Когда я вернулся к огороду, остальные пошли на обед, и я пошел вместе с ними. В столовой был молчаливым, угрюмым, и меня оставили в покое. Примерно в половине третьего я бросил свое занятие (сжигание огородного мусора) и пошел в сарай. Закрыл за собой дверь, сел на ящик и ножом, которым мы вырезали глазки из картошки для посадки, вскрыл вены на запястьях. Через двадцать минут Фред Симс нашел меня там, кровь текла у меня с рук в цветочный горшок с землей. В лазарете мне наложили швы, и ко времени ужина я находился в надзорной палате жесткоскамеечного отделения, одетый в брезентовый халат, под очень строгим приглядом.

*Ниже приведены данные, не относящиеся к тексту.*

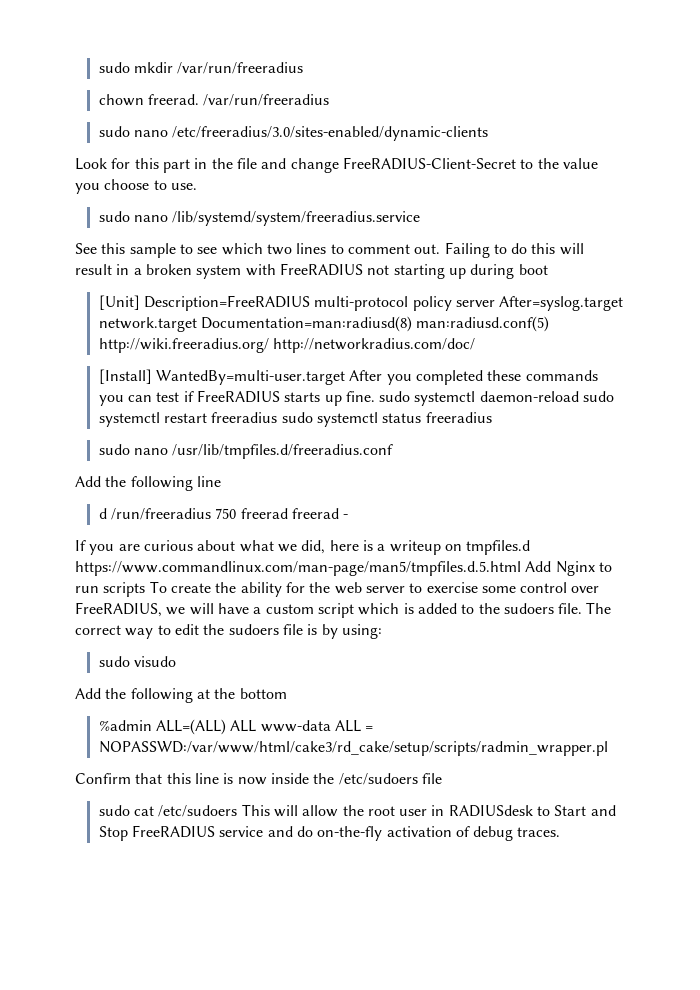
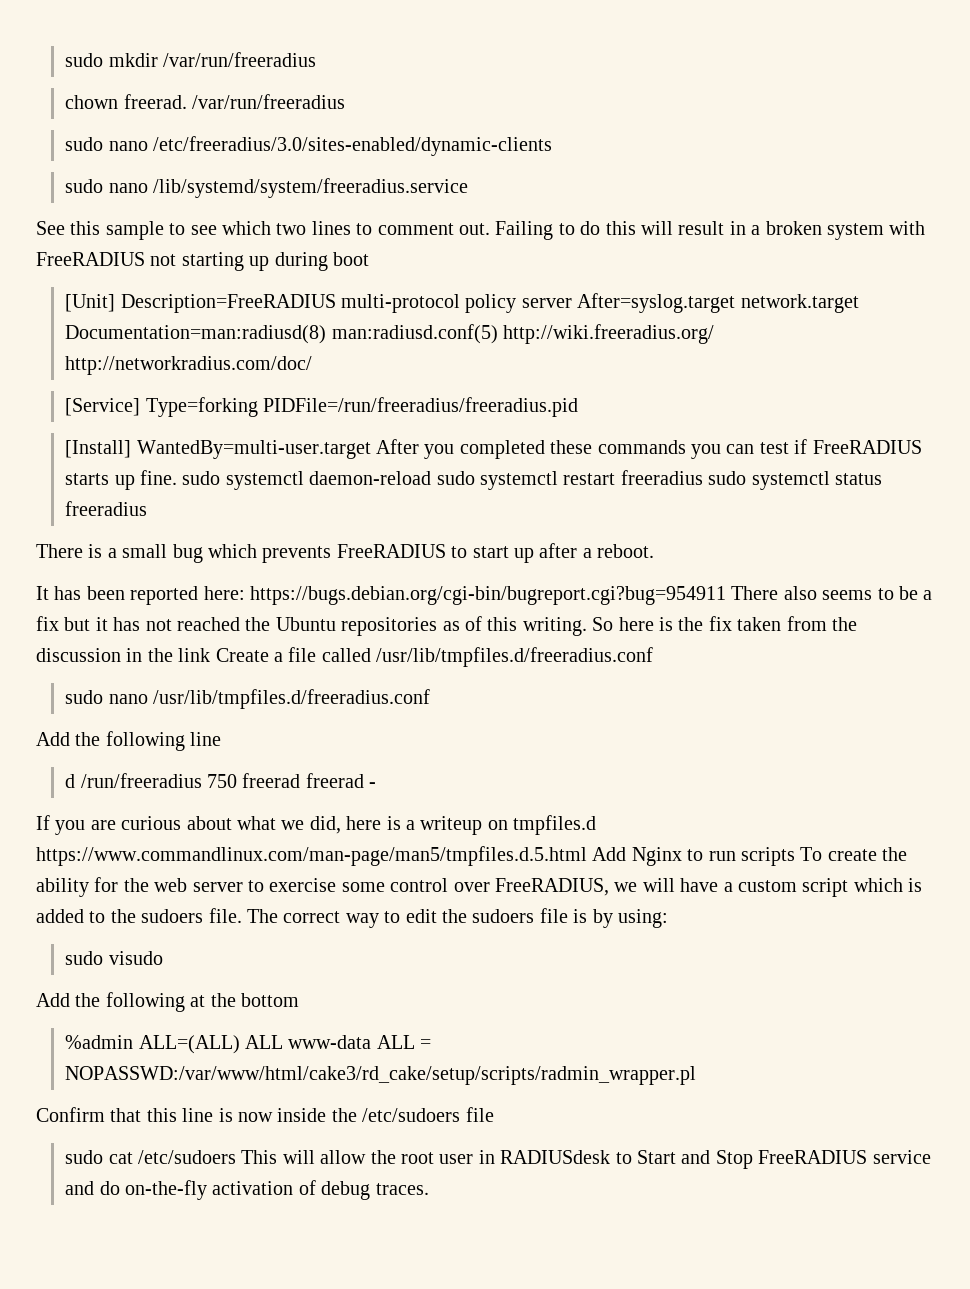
[75,157,598,173] [75,179,197,194] // Look for this part in the file and change FreeRADIUS-Client-Secret to the value you choose to use. -> (552, 146) none
(475, 345) none -> [65,397,578,417] // [Service] Type=forking PIDFile=/run/freeradius/freeradius.pid
(492, 417) none -> [36,543,655,563] [36,586,933,605] [36,616,857,636] [36,647,654,667] // There is a small bug which prevents FreeRADIUS to start up after a reboot. // It has been reported here: https://bugs.debian.org/cgi-bin/bugreport.cgi?bug=954911 There also seems to be a fix but it has not reached the Ubuntu repositories as of this writing. So here is the fix taken from the discussion in the link Create a file called /usr/lib/tmpfiles.d/freeradius.conf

Я непрестанно писал в долгие, медленно тянувшиеся ночные часы. Почти непрерывно курил цигарки, прикуривая новую от окурка предыдущей. Отдельные взрывы шума с чердака, ничего такого, чего не переносил раньше. Был очень внимателен к ощущениям в пустоте внутри торса, теперь у меня есть основания полагать, что она кишит пауками. Представлял себе поблескивавшие в темноте полотна паутины, влажные шелковистые капканы, протянувшиеся от грудной кости до позвоночника, от таза к ребрам. Бегающие существа, ткущие и прядущие у меня внутри, — с какой целью? Я провел в жесткоскамеечном отделении шесть дней, после десяти лет в блоке Е потрясение было сильным.
Все ожило в моей памяти. Туалеты без дверей, унизительность быть всегда на виду, всегда доступным враждебным взглядам. И запахи! Особенно ярко запах хлорки — выщербленные кафельные полы мыли по два, три, четыре раза в день горячей водой с хлоркой: казалось, кто-то постоянно орудует в проходе или в комнате отдыха старой щеткой с вялой спутанной щетиной из серой пеньки, окуная ее в жестяное ведро с ободом по внутреннему краю и ручкой, которой придавливали щетину, выжимая грязную воду. Забыл я и ежедневное унижение — просить всякую необходимую мелочь: несколько листков туалетной бумаги, щепоть табака, чуточку горячей воды. Иногда просьбы удовлетворялись, но большей частью ты стоял, переминаясь с ноги на ногу, а санитар раздраженно хмурился и отвечал, чтобы приходил попозже, — или окидывал тебя холодным оценивающим взглядом, выдерживал паузу и отворачивался — и все это ради трех жестких листиков туалетной бумаги, нескольких грубых прядей тусклого табака из жестянки! О, вежливость непонятна сумасшедшему, это был девиз, высеченный на холодном кирпичном сердце Гэндерхилла, непонятна сумасшедшему из жесткоскамеечного отделения.